* Goal of the exercise *
From the first line to the last, copy the data exactly and drop the pictures.

[Excerpts from a dataset]
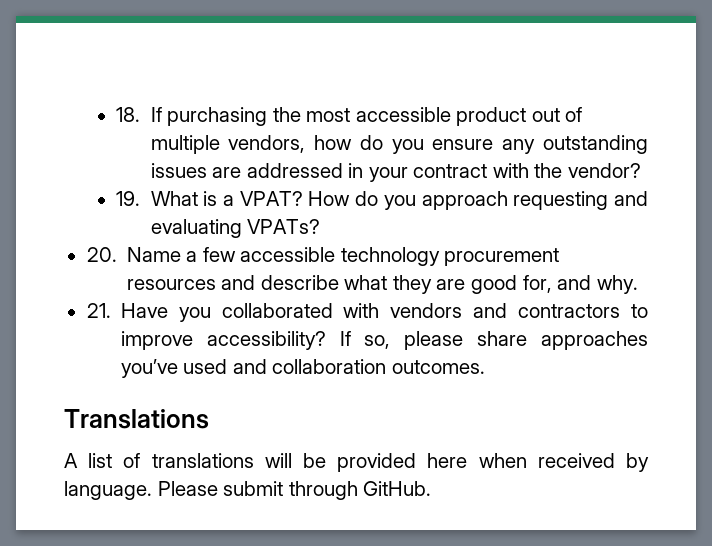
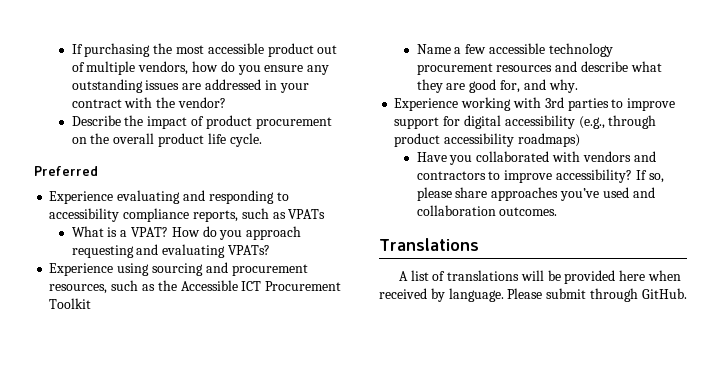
- 18. If purchasing the most accessible product out of multiple vendors, how do you ensure any outstanding issues are addressed in your contract with the vendor?
+ If purchasing the most accessible product out of multiple vendors, how do you ensure any outstanding issues are addressed in your contract with the vendor?
- 19. What is a VPAT?
+ Describe the impact of product procurement on the overall product life cycle.
+ Preferred
+ Experience evaluating and responding to accessibility compliance reports, such as VPATs
+ What is a VPAT?
- 20. Name a few accessible technology procurement resources and describe what they are good for, and why.
+ Experience using sourcing and procurement resources, such as the Accessible ICT Procurement Toolkit
+ Name a few accessible technology procurement resources and describe what they are good for, and why.
- 21. Have you collaborated with vendors and contractors to improve accessibility?
+ Experience working with 3rd parties to improve support for digital accessibility (e.g., through product accessibility roadmaps)
+ Have you collaborated with vendors and contractors to improve accessibility?

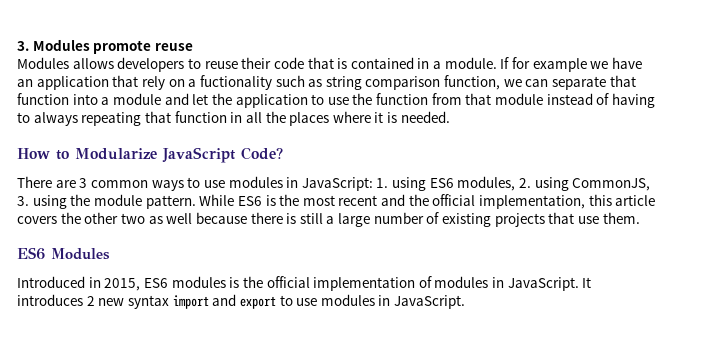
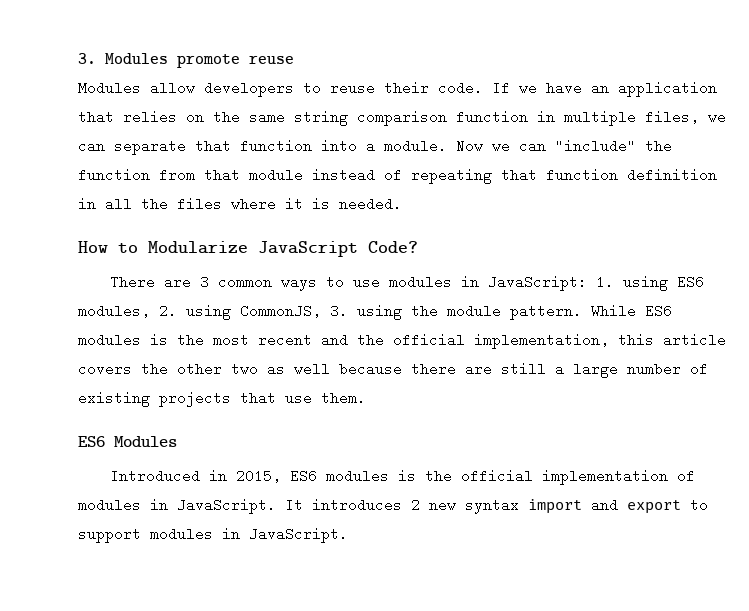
- Modules allows developers to reuse their code that is contained in a module. If for example we have an application that rely on a fuctionality such as string comparison function, we can separate that function into a module and let the application to use the function from that module instead of having to always repeating that function in all the places where it is needed.
+ Modules allow developers to reuse their code. If we have an application that relies on the same string comparison function in multiple files, we can separate that function into a module. Now we can "include" the function from that module instead of repeating that function definition in all the files where it is needed.
- While ES6 is the most recent and the official implementation, this article covers the other two as well because there is still a large number of existing projects that use them.
+ While ES6 modules is the most recent and the official implementation, this article covers the other two as well because there are still a large number of existing projects that use them.
- It introduces 2 new syntax import and export to use modules in JavaScript.
+ It introduces 2 new syntax import and export to support modules in JavaScript.

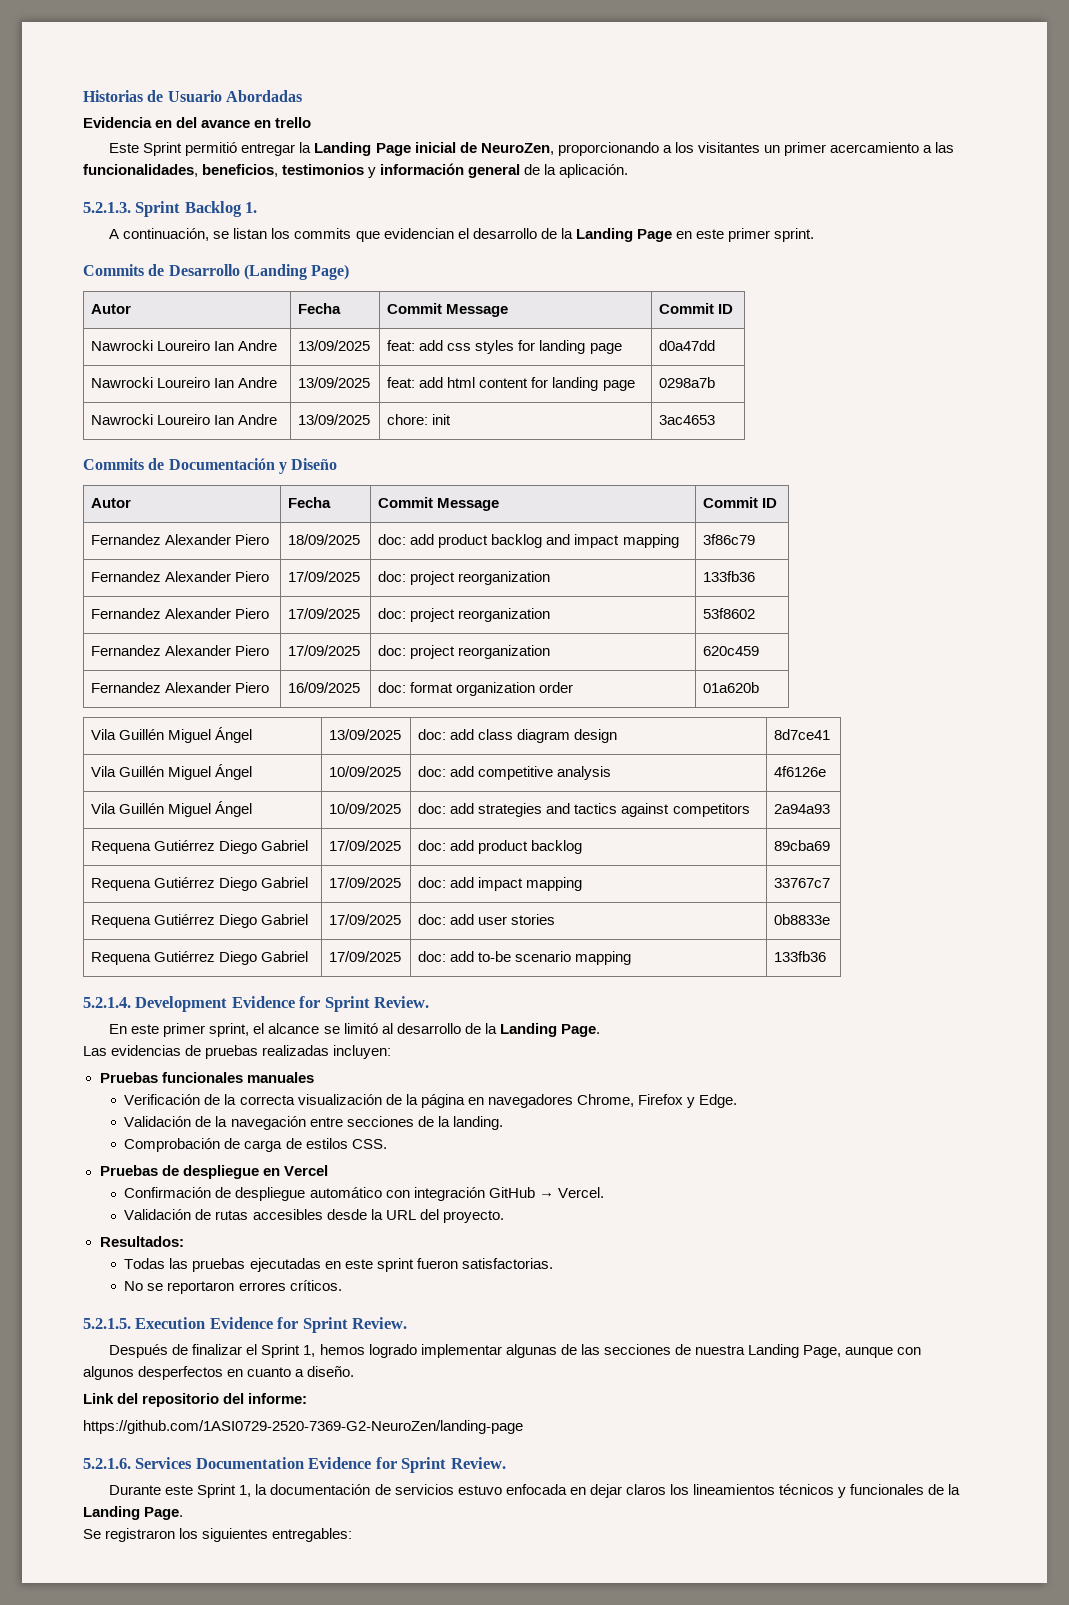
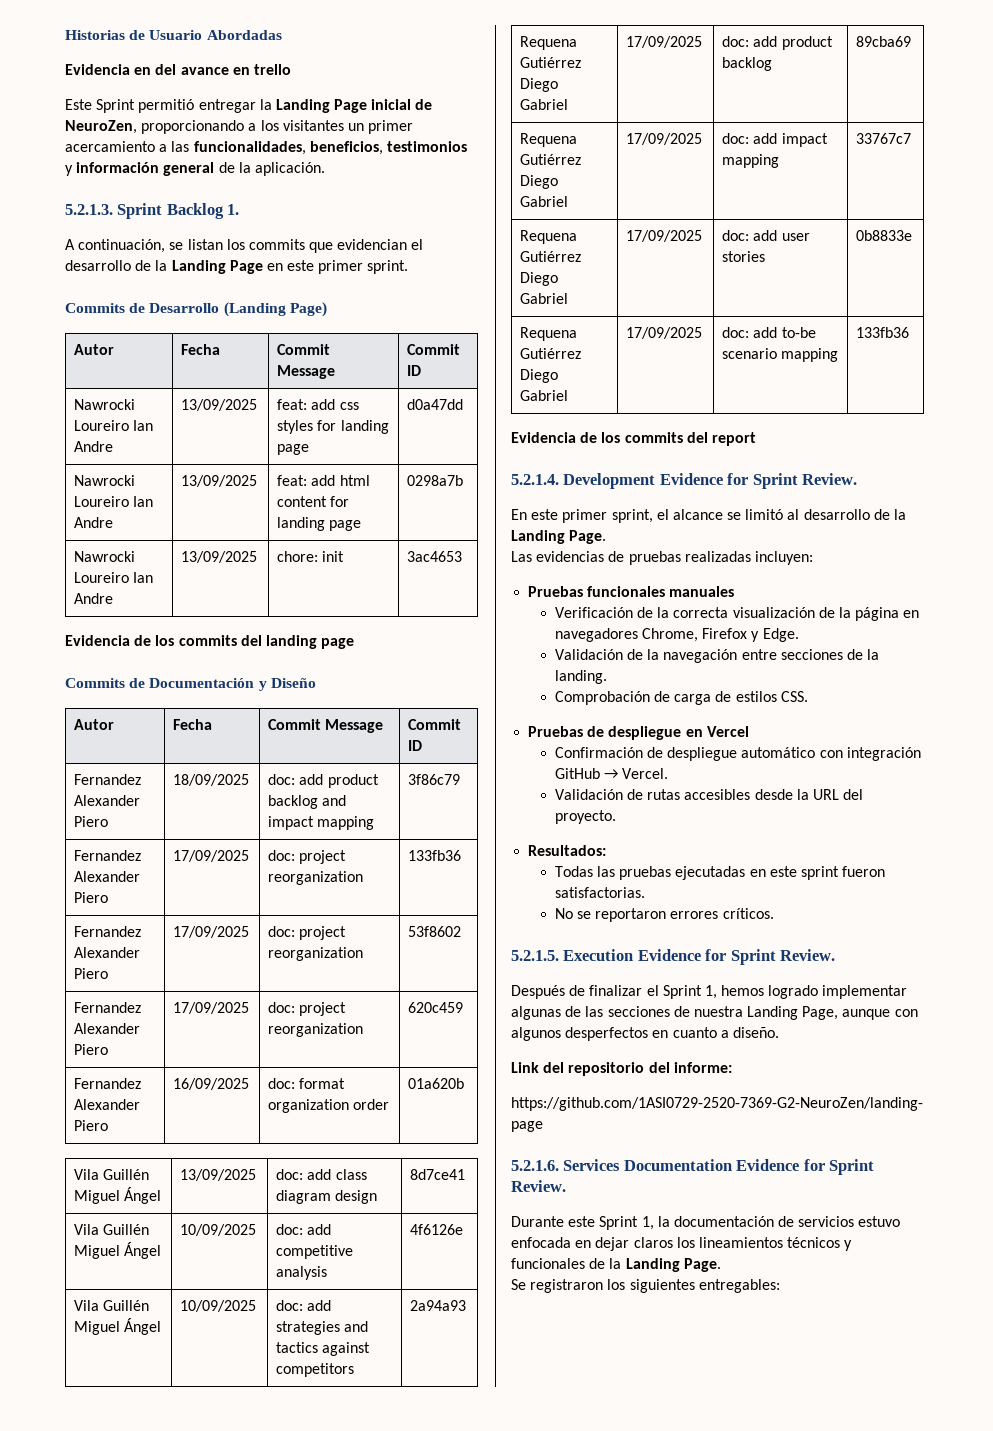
+ Evidencia de los commits del landing page
+ Evidencia de los commits del report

* Task output *
- 18. If purchasing the most accessible product out of multiple vendors, how do you ensure any outstanding issues are addressed in your contract with the vendor?
+ If purchasing the most accessible product out of multiple vendors, how do you ensure any outstanding issues are addressed in your contract with the vendor?
- 19. What is a VPAT?
+ Describe the impact of product procurement on the overall product life cycle.
+ Preferred
+ Experience evaluating and responding to accessibility compliance reports, such as VPATs
+ What is a VPAT?
- 20. Name a few accessible technology procurement resources and describe what they are good for, and why.
+ Experience using sourcing and procurement resources, such as the Accessible ICT Procurement Toolkit
+ Name a few accessible technology procurement resources and describe what they are good for, and why.
- 21. Have you collaborated with vendors and contractors to improve accessibility?
+ Experience working with 3rd parties to improve support for digital accessibility (e.g., through product accessibility roadmaps)
+ Have you collaborated with vendors and contractors to improve accessibility?

- Modules allows developers to reuse their code that is contained in a module. If for example we have an application that rely on a fuctionality such as string comparison function, we can separate that function into a module and let the application to use the function from that module instead of having to always repeating that function in all the places where it is needed.
+ Modules allow developers to reuse their code. If we have an application that relies on the same string comparison function in multiple files, we can separate that function into a module. Now we can "include" the function from that module instead of repeating that function definition in all the files where it is needed.
- While ES6 is the most recent and the official implementation, this article covers the other two as well because there is still a large number of existing projects that use them.
+ While ES6 modules is the most recent and the official implementation, this article covers the other two as well because there are still a large number of existing projects that use them.
- It introduces 2 new syntax import and export to use modules in JavaScript.
+ It introduces 2 new syntax import and export to support modules in JavaScript.

+ Evidencia de los commits del landing page
+ Evidencia de los commits del report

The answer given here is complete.